Sources say the agency is looking to "outsource" some of the work carried out by bailiffs. It wants fisheries to check whether anglers have an EA licence before selling them day tickets, and angling clubs and tackle shops to do the same when we buy season permits.
The revelation follows an alarming increase in incidents where pike were illegally-targeted for removal from Britain's fisheries.
They include pike found dead on a stringer on a land drain near Boston, Lincs. A man was arrested after an armed response unit and police helicopter were scrambled to fish being fired at with a shotgun in the Twenty Foot River near March, Cambs.
PAC members also encountered illegal methods being employed to remove pike from waters as far afield as Devon and Humberside.
Reports which went live on the EA's website today show the agency spent £2m carrying out licence checks in 2009/10.
But the PAC has been told officials believe the checks are no longer cost effective in an age of rocketing fuel prices.
The agency is also waiting to see how government spending cuts will impact on fisheries budgets - as figures appear to show rod licence sales are on the increase, despite the recession.
Figures supplied in response to an FOI request show that 80,877 checks were carried out between April 1 and December 31 last year. More than 151,000 checks were carried out during the same period in 2005.
Prosecutions for rod licence offenses have fallen from 3,261 for April - December 2005, to 2,127 over the same period last year.
Rod licence sales have steadily increased. There were 1, 063,012 sales between April and December 2000, 1,236,194 over the same period in 2005, and 1,404,677 last year.

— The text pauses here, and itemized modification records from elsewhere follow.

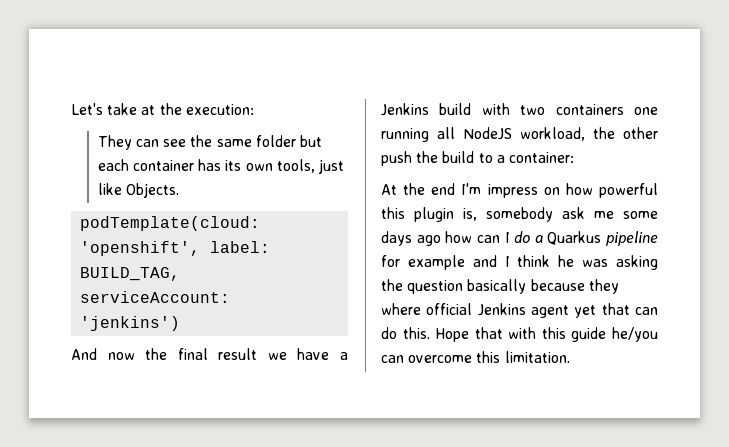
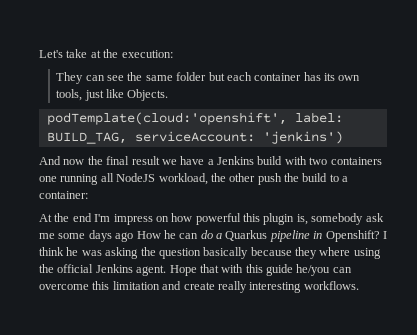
[445,231,510,243] how can I -> [136,230,199,239] How he can
[381,255,497,270] for example and -> [313,230,380,242] in Openshift?
[426,303,658,318] [381,327,430,339] official Jenkins agent yet that can do this. -> [353,248,381,259] [39,264,167,276] using the official Jenkins agent.
[504,351,570,363] limitation. -> [112,281,359,293] limitation and create really interesting workflows.

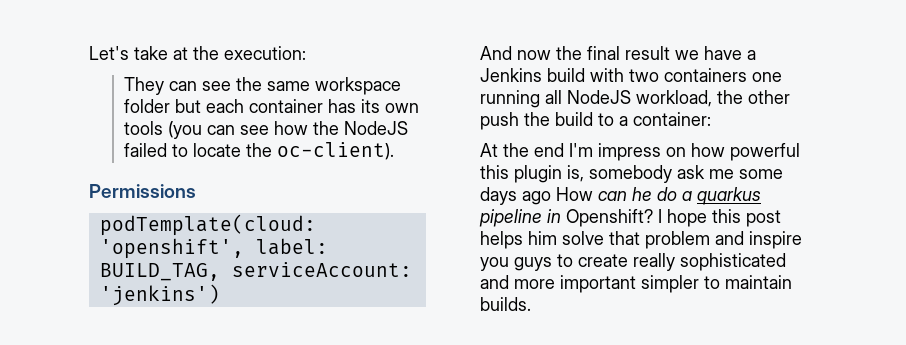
(173, 78) none -> [315,77,402,95] workspace
[56,89,169,101] tools, just like Objects. -> [124,121,409,139] [124,142,395,160] [89,184,196,198] tools (you can see how the NodeJS failed to locate the oc-client). // Permissions
[163,230,199,239] he can -> [598,187,652,201] can he
[225,230,268,241] Quarkus -> [697,187,761,205] quarkus
[39,247,381,259] [39,264,352,276] [39,281,359,293] think he was asking the question basically because they where using the official Jenkins agent. Hope that with this guide he/you can overcome this limitation and create really interesting workflows. -> [667,209,781,227] [480,231,802,249] [480,253,786,271] [480,275,792,293] [480,297,531,311] hope this post helps him solve that problem and inspire you guys to create really sophisticated and more important simpler to maintain builds.

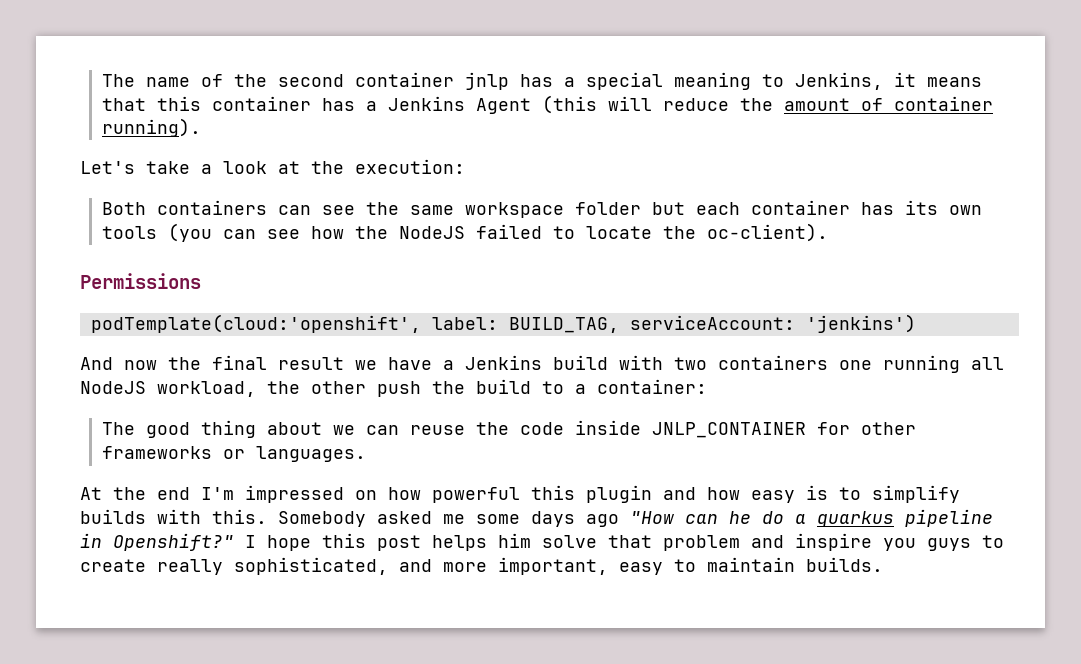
[89,46,168,60] Let's take -> [101,72,982,90] [101,95,993,114] [101,118,201,137] [80,161,267,174] The name of the second container jnlp has a special meaning to Jenkins, it means that this container has a Jenkins Agent (this will reduce the amount of container running). // Let's take a look
[124,77,165,95] They -> [101,200,267,215] Both containers
(711, 119) none -> [101,420,916,438] [101,446,366,462] // The good thing about we can reuse the code inside JNLP_CONTAINER for other frameworks or languages.
[598,143,661,161] impress -> [245,485,344,503] impressed
[567,165,705,183] is, somebody ask -> [663,485,960,503] [80,509,432,527] and how easy is to simplify builds with this. Somebody asked
[556,187,593,201] How -> [630,511,675,524] "How
[566,209,653,227] Openshift? -> [113,533,234,551] Openshift?"
[680,253,786,271] sophisticated -> [234,557,388,575] sophisticated,
[560,275,699,293] important simpler -> [498,557,663,575] important, easy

Figures supplied to the PAC also show that numbers of bailiffs and fishery officers have fallen over the last 10 years.
In 2000, the EA employed 50 full-time fishery officers and 70 part-time bailiffs. By 2005, there were 25 full-time fishery officers and 41 part-time bailiffs.
Last year, the agency says it employed 30 full-time enforcement officers and two part-time enforcement officers.